### TASK BRIEF
Look for the string "sale" in the listing. Copy each line that has it.
[RECORD EXCERPTS — start]
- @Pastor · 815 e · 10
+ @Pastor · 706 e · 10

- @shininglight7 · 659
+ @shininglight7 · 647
[RECORD EXCERPTS — finish]
[RECORD EXCERPTS — start]
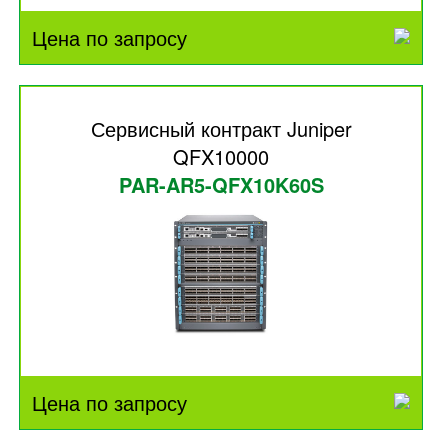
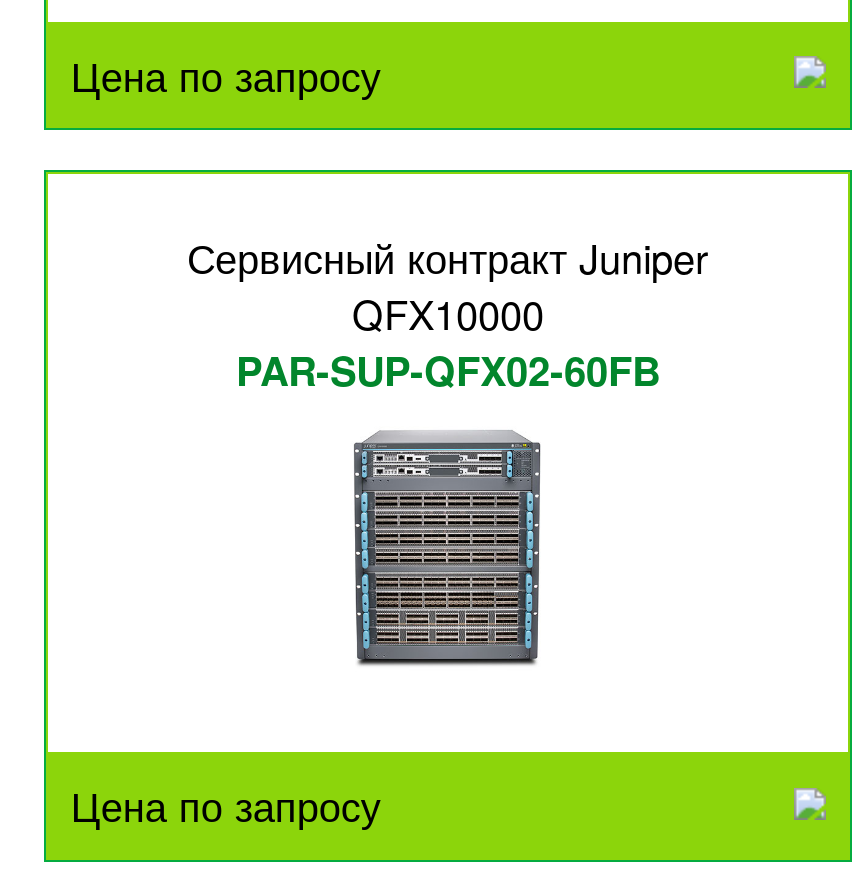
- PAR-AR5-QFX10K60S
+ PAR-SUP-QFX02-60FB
[RECORD EXCERPTS — finish]
[RECORD EXCERPTS — start]
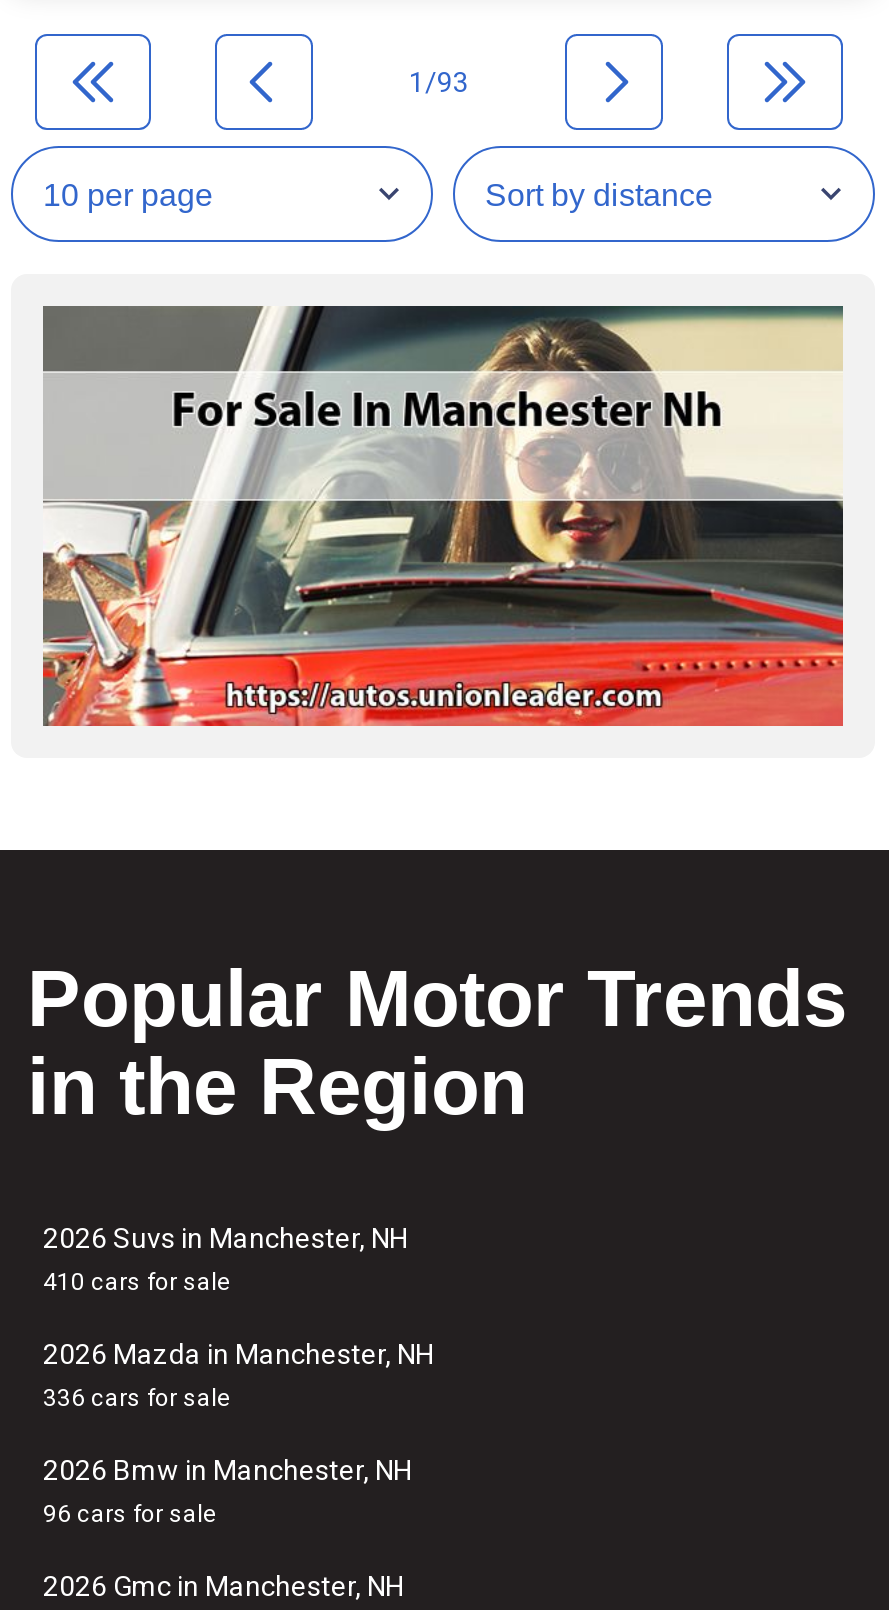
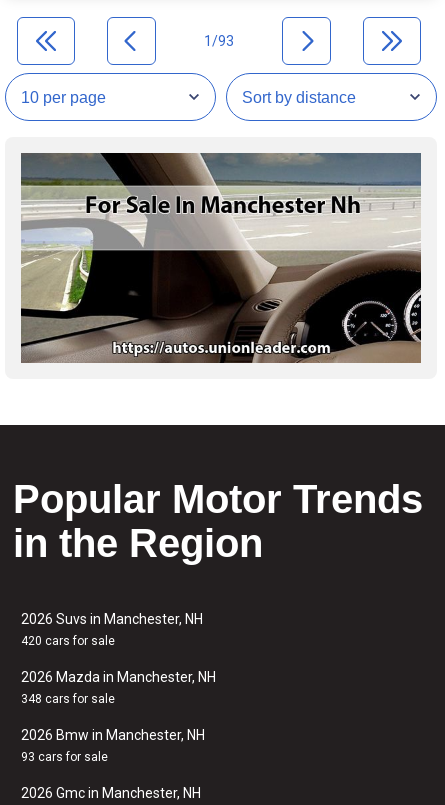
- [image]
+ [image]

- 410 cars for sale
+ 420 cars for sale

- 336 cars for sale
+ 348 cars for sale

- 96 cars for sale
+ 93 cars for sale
[RECORD EXCERPTS — finish]
### RESPONSE AREA
- 410 cars for sale
+ 420 cars for sale
- 336 cars for sale
+ 348 cars for sale
- 96 cars for sale
+ 93 cars for sale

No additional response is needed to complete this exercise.